Olivier attendait de plus de 30 minutes devant la porte. Soudain il entendit des cris et il ouvrit la porte. Devant lui se trouvait le pauvre homme chauve qui était allongé sur son bureau et il suppliait Marcus de le lâcher.

- Mais lâche le !, s'écria Olivier tout en essayant de libérer l'homme chauve. Après quelques secondes, il arriva à libérer cet homme.

- C'est bon. Je vais vous donner la liste, dit l'homme chauve tout en cherchant dans son tiroir des fiches et il les tendit à Olivier.

- Vous voyez quand on veut, on peut, dit Marcus tout en se dirigeant vers la sortie.

- Je suis désolé, dit Olivier doucement avant de sortir.

Fin du flash black.

- Je ne savais pas que tu tenais à ce point à moi, lança Marcus en souriant. Tout en sentant son cœur battre à toute vitesse.

- Ce n'est pas ça, répliqua Olivier tout en rougissant. J'ai promis d'éviter que tu finisses en prison mais c'est mal barré vu ce qui s'est passé.

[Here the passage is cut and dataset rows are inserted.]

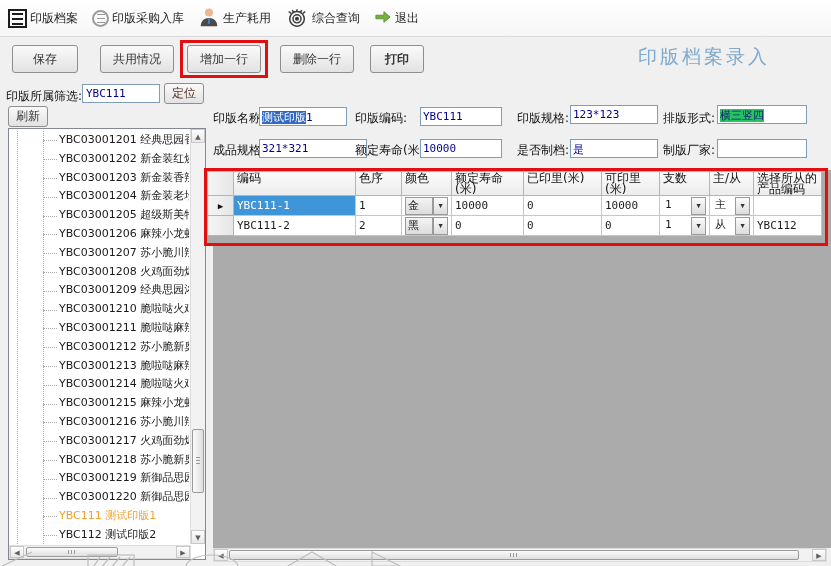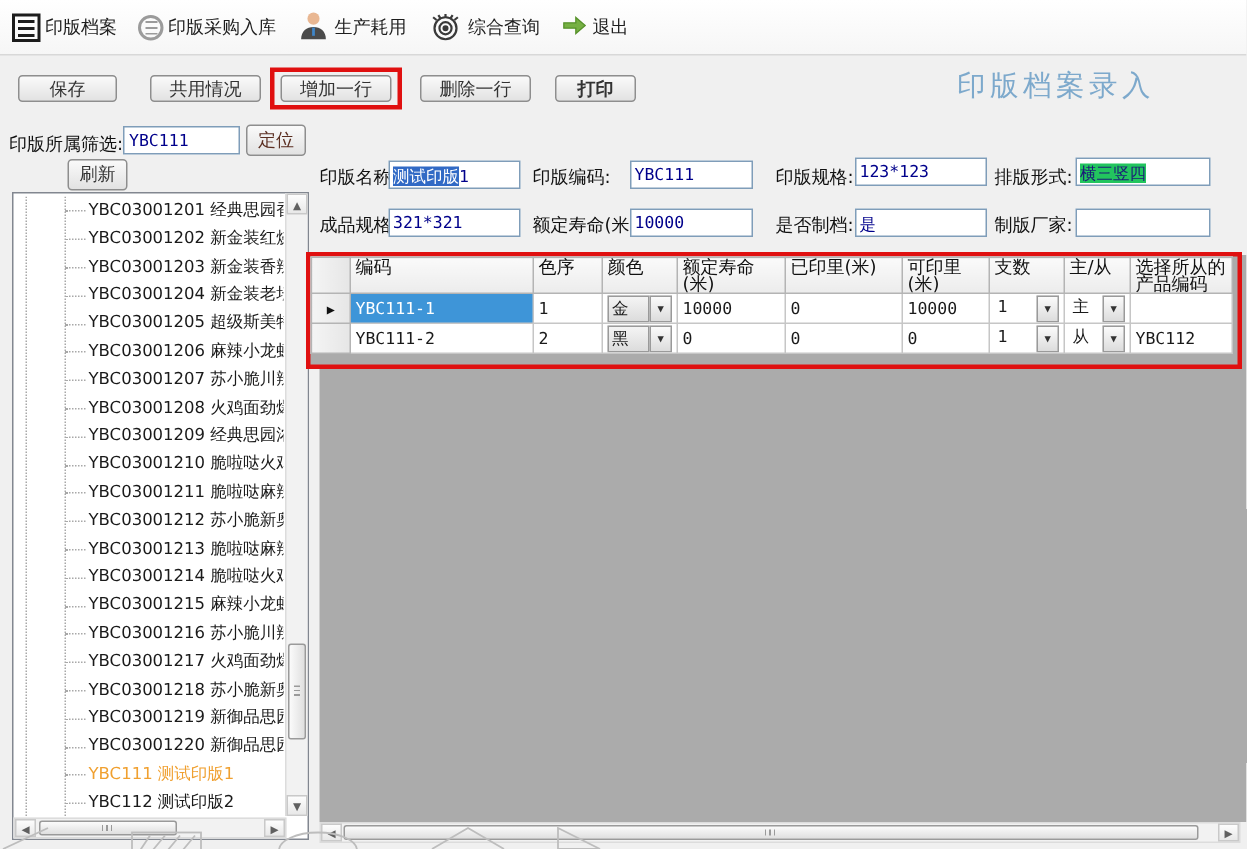--- a/index.html
+++ b/index.html
@@ -20,7 +20,7 @@
 
   
   .action-bar { position:absolute; left:0; top:38px; width:831px; height:42px; display:flex; align-items:center; }
-  .btn { height:18px; border:1px solid #8e8e8e; border-radius:3px; background:linear-gradient(#fafafa,#e2e2e2); font-size:12px; color:#333; padding:0 12px; font-family:inherit; cursor:pointer; }
+  .btn { height:28px; border:1px solid #8e8e8e; border-radius:3px; background:linear-gradient(#fafafa,#e2e2e2); font-size:12px; color:#333; padding:0 12px; font-family:inherit; cursor:pointer; }
   .red-wrap { border:3px solid #e01010; padding:2px 4px; margin-left:6px; display:inline-block; }
   .page-title { position:absolute; left:638px; top:44px; font-size:19px; letter-spacing:3px; color:#7da9cc; }
 

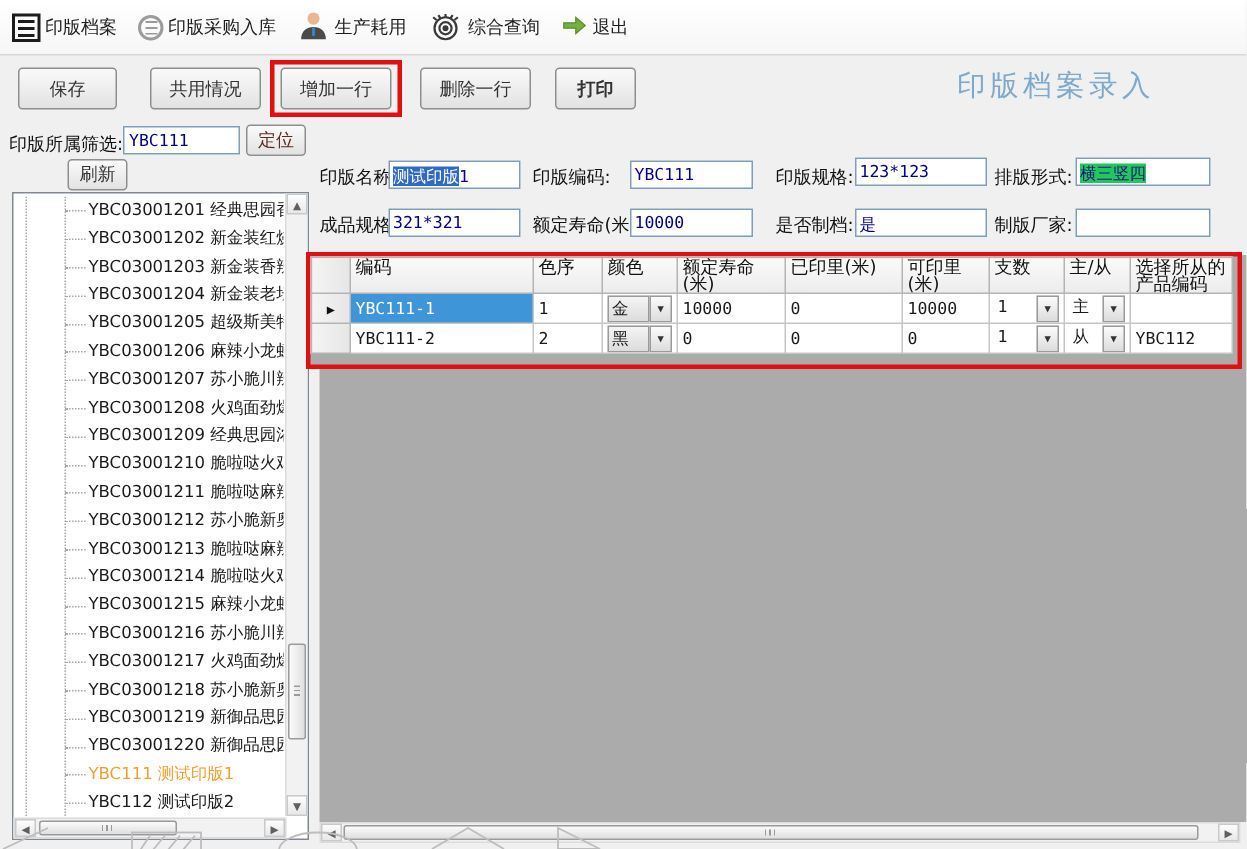--- a/index.html
+++ b/index.html
@@ -28,7 +28,7 @@
   .filter-label { position:absolute; left:6px; top:88px; font-size:12px; color:#111; }
   .filter-input { position:absolute; left:82px; top:84px; width:78px; height:19px; background:#fff; border:1px solid #7f9db9; font:11px "DejaVu Sans Mono",monospace; color:#00008b; padding:2px 3px; }
   .btn-locate { position:absolute; left:164px; top:83px; height:21px; padding:0 7px; color:#5a2d20; }
-  .btn-refresh { position:absolute; left:8px; top:106px; height:21px; padding:0 7px;margin-left:37px; }
+  .btn-refresh { position:absolute; left:8px; top:106px; height:21px; padding:0 7px; }
 
   .tree-box { position:absolute; left:8px; top:128px; width:198px; height:432px; background:#fff; border:1px solid #828790; }
   .tree-items { position:absolute; left:0; top:2px; right:16px; bottom:15px; overflow:hidden; }

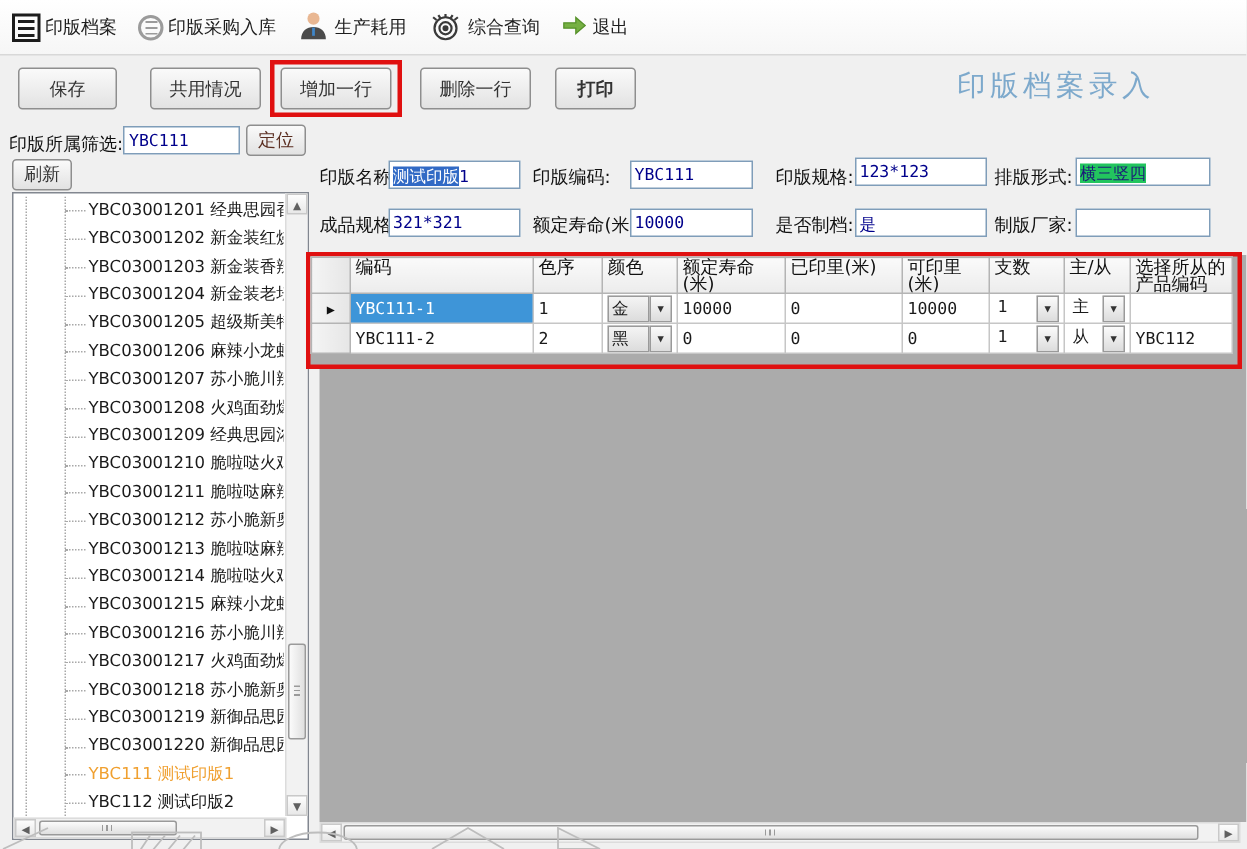--- a/index.html
+++ b/index.html
@@ -191,7 +191,7 @@
   <div class="fld-input" style="left:504px; top:25px; width:90px;"><span class="sellight">横三竖四</span></div>
 
   <span class="fld-label" style="left:0; top:62px;">成品规格:</span>
-  <div class="fld-input" style="left:46px; top:59px; width:88px;">321*321</div>
+  <div class="fld-input" style="left:46px; top:59px; width:108px;">321*321</div>
 
   <span class="fld-label" style="left:142px; top:62px;">额定寿命(米)</span>
   <div class="fld-input" style="left:207px; top:59px; width:82px;">10000</div>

Marcus allait répondre mais le portable d'Olivier sonna de nouveau. C'était la cinquième fois que celui-ci répondait à sa copine. Plus collante qu'elle, il ne connaissait pas, se dit-il tout en essayant de se calmer.

- Oui mon cœur, répondit Olivier. Je sais que j'ai promis mais j'avais beaucoup de travail. Je te promets que dés que je rentre. Je me ferai pardonner.

Des images de deux corps entrain de s'enlacer, s'imposa à Marcus. Il fallait vraiment que cette affaire finisse.

- Je t'aime aussi, dit Olivier avant de raccrocher.

- Elle ne peut pas vivre sans toi, lança froidement Marcus tout en regardant la route. On dirait Pansy Parkinson qui collait Malefoy comme une sangsue.

- Non, elle ne sait pas vivre sans moi, répliqua Olivier froidement. Et je te conseille de ne plus comparer ma Morgane avec cette Pansy Parkinson.

Donc elle s'appelle Morgane, se dit-t-il avec colère.

Olivier se retourna vers la fenêtre et donna son dos à Marcus. C'est bon, pensa Marcus quand il jeta un coup d'œil à Olivier. Il allait encore bouder pendant le peu de temps qu'il allait passer dans cette voiture.